Гораздо важнее, что российское общество и, в том числе, публика, тяготеет к процедурам сознательного упрощения дискурса и нарратива, за которыми кроется нежелание нести коллективную или личную ответственность за свершающиеся и уже свершившиеся события. Это нежелание и даже неспособность выносить самостоятельные (моральные) суждения маркирует ситуацию непрекращающейся травматизации социума, перманентного проживания своей идентичности как покрытой бесконечными кровоточащими язвами. В результате мифология коллективного «мы» и его дискурс складываются из бесконечных негативных литаний, либо реваншизма в духе фальшивого триумфа. В этой логике ресентимента совершенно нет места критической оптике, в том числе и той, что представлена в мокьюментари.

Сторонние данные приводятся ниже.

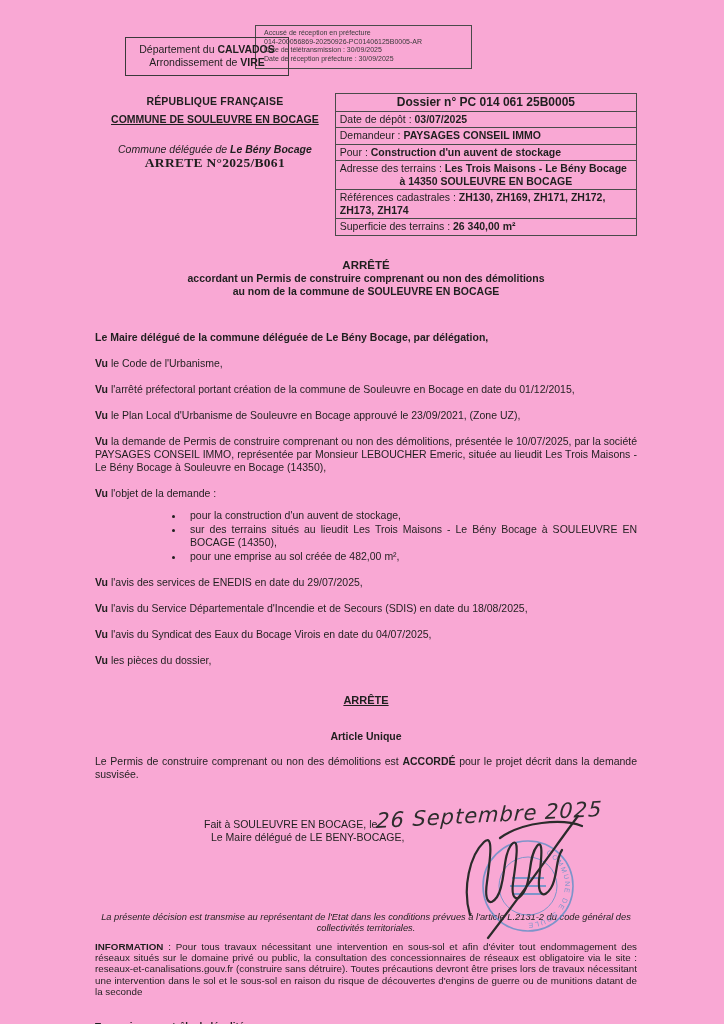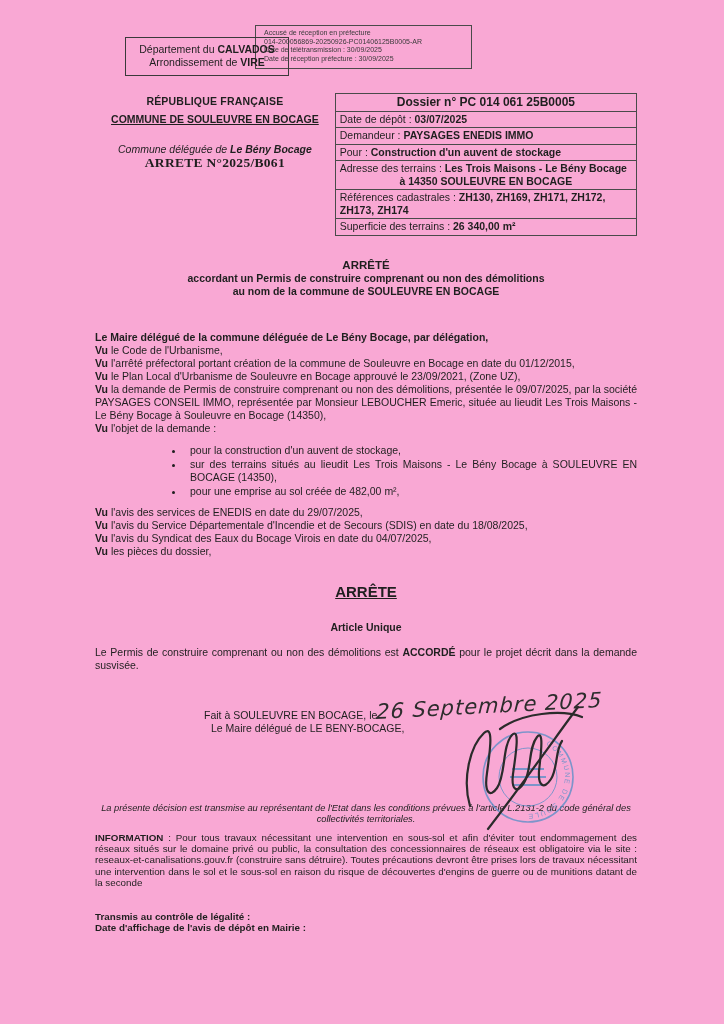--- a/index.html
+++ b/index.html
@@ -43,25 +43,25 @@
     font-size:10.5px; line-height:12.5px; vertical-align:top;
   }
   .dossier-table .t-head { text-align:center; font-weight:bold; font-size:12px; padding:2px 4px; }
   .dossier-table .val { font-weight:bold; }
   .addr-line2 { text-align:center; font-weight:bold; }
   
   .content { padding:0 87px 0 95px; }
   .title-block { text-align:center; font-weight:bold; margin-top:23px; }
   .title-block .t1 { font-size:11.5px; }
   .intro { font-weight:bold; margin-top:33px; }
-  p.vu { text-align:justify; }
+  p.vu { margin-top:13px; text-align:justify; }
   p.vu b { font-weight:bold; }
   ul.objet { margin:9px 0 8px 0; padding-left:90px; }
   ul.objet li { padding-left:5px; margin-top:1px; text-align:justify; }
-  .arrete-heading { text-align:center; font-weight:bold; text-decoration:underline; font-size:15px; margin-top:27px; }
+  .arrete-heading { text-align:center; font-weight:bold; text-decoration:underline; font-size:11px; margin-top:27px; }
   .article-heading { text-align:center; font-weight:bold; margin-top:23px; }
   .decision { margin-top:12px; text-align:justify; }
   
   .sig-block { position:relative; height:92px; margin-top:37px; }
   .sig-lines { position:relative; margin-left:109px; }
   .handwritten {
     position:absolute; left:172px; top:-9px;
     font-family:"DejaVu Sans",sans-serif; font-style:italic;
     font-size:21px; letter-spacing:1px; color:#2d2d2d;
     transform:rotate(-3deg) skewX(-6deg); white-space:nowrap;
@@ -103,21 +103,21 @@
     </div>
     <table class="dossier-table">
       <tbody>
         <tr>
             <td class="t-head">Dossier n° PC 014 061 25B0005</td>
           </tr>
         <tr>
             <td><span>Date de dépôt : </span><span class="val">03/07/2025</span></td>
           </tr>
         <tr>
-            <td><span>Demandeur : </span><span class="val">PAYSAGES ENEDIS IMMO</span></td>
+            <td><span>Demandeur : </span><span class="val">PAYSAGES CONSEIL IMMO</span></td>
           </tr>
         <tr>
             <td><span>Pour : </span><span class="val">Construction d'un auvent de stockage</span></td>
           </tr>
         <tr>
             <td><span>Adresse des terrains : </span><span class="val">Les Trois Maisons - Le Bény Bocage</span>
           <div class="addr-line2">à 14350 SOULEUVRE EN BOCAGE</div></td>
           </tr>
         <tr>
             <td><span>Références cadastrales : </span><span class="val">ZH130, ZH169, ZH171, ZH172, ZH173, ZH174</span></td>
@@ -135,21 +135,21 @@
       <div class="t1">ARRÊTÉ</div>
       <div>accordant un Permis de construire comprenant ou non des démolitions</div>
       <div>au nom de la commune de SOULEUVRE EN BOCAGE</div>
     </div>
 
     <p class="intro">Le Maire délégué de la commune déléguée de Le Bény Bocage, par délégation,</p>
 
     <p class="vu"><b>Vu</b><span> le Code de l'Urbanisme,</span></p>
     <p class="vu"><b>Vu</b><span> l'arrêté préfectoral portant création de la commune de Souleuvre en Bocage en date du 01/12/2015,</span></p>
     <p class="vu"><b>Vu</b><span> le Plan Local d'Urbanisme de Souleuvre en Bocage approuvé le 23/09/2021, (Zone UZ),</span></p>
-    <p class="vu"><b>Vu</b><span> la demande de Permis de construire comprenant ou non des démolitions, présentée le 09/07/2025, par la société PAYSAGES CONSEIL IMMO, représentée par Monsieur LEBOUCHER Emeric, située au lieudit Les Trois Maisons - Le Bény Bocage à Souleuvre en Bocage (14350),</span></p>
+    <p class="vu"><b>Vu</b><span> la demande de Permis de construire comprenant ou non des démolitions, présentée le 10/07/2025, par la société PAYSAGES CONSEIL IMMO, représentée par Monsieur LEBOUCHER Emeric, située au lieudit Les Trois Maisons - Le Bény Bocage à Souleuvre en Bocage (14350),</span></p>
     <p class="vu"><b>Vu</b><span> l'objet de la demande :</span></p>
 
     <ul class="objet">
       <li>pour la construction d'un auvent de stockage,</li>
       <li>sur des terrains situés au lieudit Les Trois Maisons - Le Bény Bocage à SOULEUVRE EN BOCAGE (14350),</li>
       <li>pour une emprise au sol créée de 482,00 m²,</li>
     </ul>
 
     <p class="vu"><b>Vu</b><span> l'avis des services de ENEDIS en date du 29/07/2025,</span></p>
     <p class="vu"><b>Vu</b><span> l'avis du Service Départementale d'Incendie et de Secours (SDIS) en date du 18/08/2025,</span></p>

В далеком 2000 году Олег Аронсон, анализируя специфику документалистики, рассуждал об особенностях конструирования кино как документа. Останавливаясь на феномене документального монтажа, исследователь указывал, что технологические условия создания этой не-игровой фильмической реальности работают только в том случае, если высказывание распознается реципиентом в «ощущении подлинности». Зритель должен «войти в присутствие», осознать себя частью демонстрируемых медиа фоновых практик, «того, что мы совершаем ежедневно, но по отношению к чему не устанавливаем рефлексивную дистанцию». Псевдодокументалистика как технология крамольного юродства совершает следующий шаг, требуя от нас принудительного запуска механизмов рефлексии. Однако как можно критически дистанцироваться от норм культуры, если они до сих пор не сложились в более или менее очевидный всем сообществам непроблематизируемый конгломерат практик? И как можно жаждать реализации культурно прочитанного «принципа относительности», если социум тяготеет к «принципу неопределенности»? Похоже, рациональные принципы гуманистического обсуждения сложностей человеческой природы, которые работают в мокьюментари, бесконечно непонятны и неприятны логике аффективного заигрывания с собственными ранами, близкой российской, пусть и мифологизированной, коллективной негативной идентичности. Здесь смешная крамола не станет опасным своей остротой вариантом юмора, но обречена на профанацию, ведь садомазохизм кажется гораздо более ответственным подходом, чем наслаждение собой, заработанное длительными практиками проработки боли.

Об авторе: Мороз Оксана Владимировна, кандидат культурологии, доцент кафедры истории и теории культуры Отделения социокультурных исследований РГГУ.